▶ [Source material]:
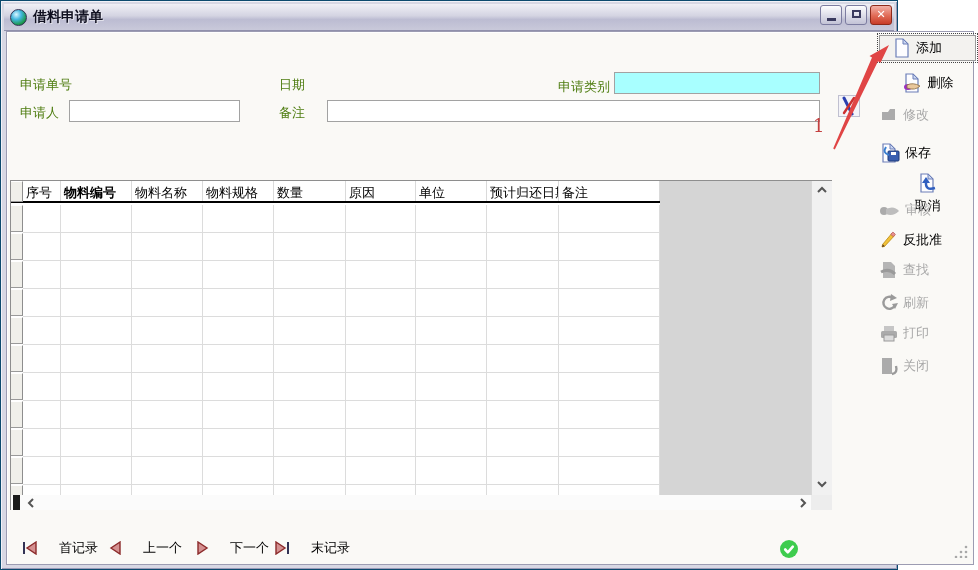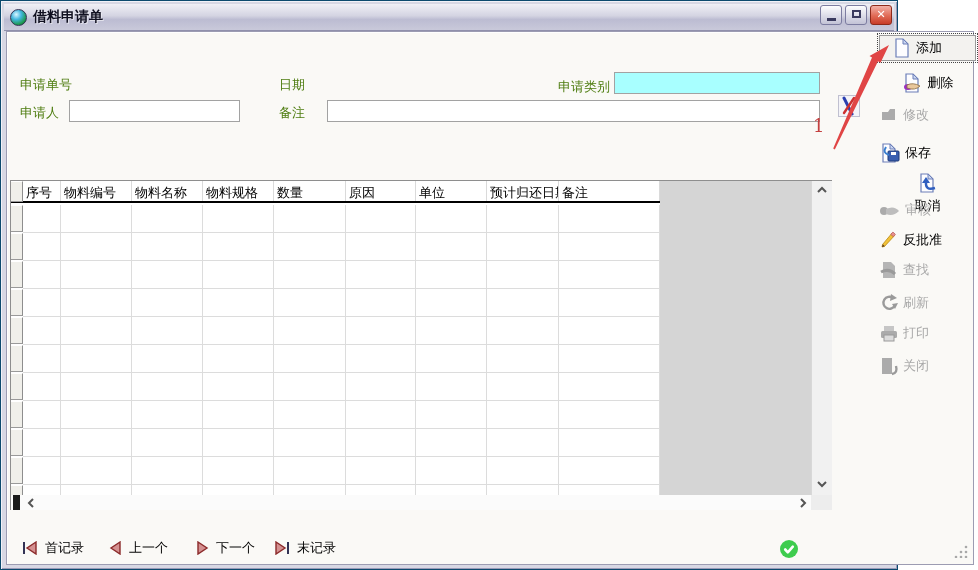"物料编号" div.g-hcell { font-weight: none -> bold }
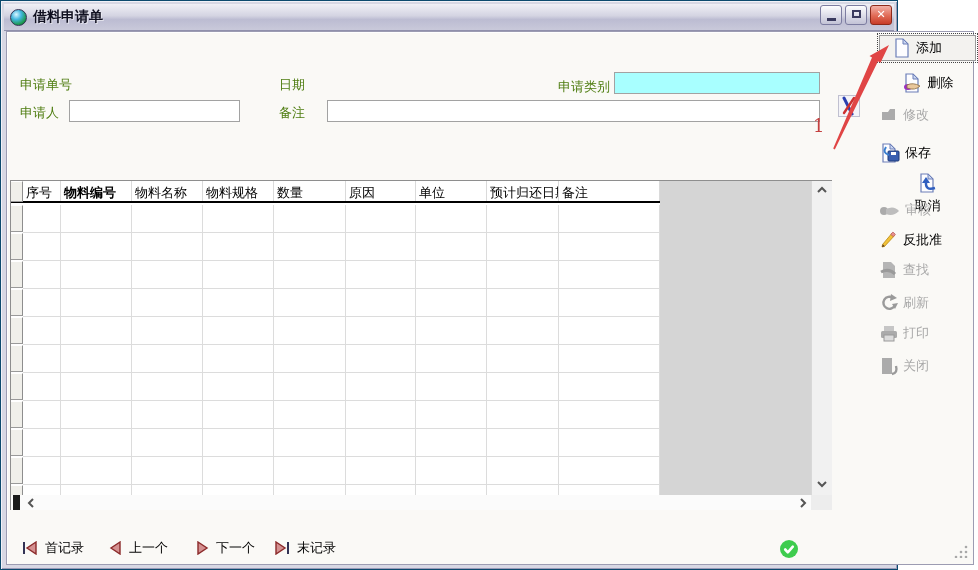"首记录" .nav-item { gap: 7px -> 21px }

---

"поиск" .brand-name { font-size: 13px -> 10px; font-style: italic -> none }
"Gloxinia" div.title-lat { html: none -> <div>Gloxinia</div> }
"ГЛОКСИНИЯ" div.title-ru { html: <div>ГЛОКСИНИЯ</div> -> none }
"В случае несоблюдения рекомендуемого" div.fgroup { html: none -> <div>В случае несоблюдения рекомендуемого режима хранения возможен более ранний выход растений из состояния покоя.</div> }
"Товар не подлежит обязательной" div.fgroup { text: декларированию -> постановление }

▶ [Exercise description]: Return, in full, every line of these entries that holds "title".

▶ [Expected output]:
"Gloxinia" div.title-lat { html: none -> <div>Gloxinia</div> }
"ГЛОКСИНИЯ" div.title-ru { html: <div>ГЛОКСИНИЯ</div> -> none }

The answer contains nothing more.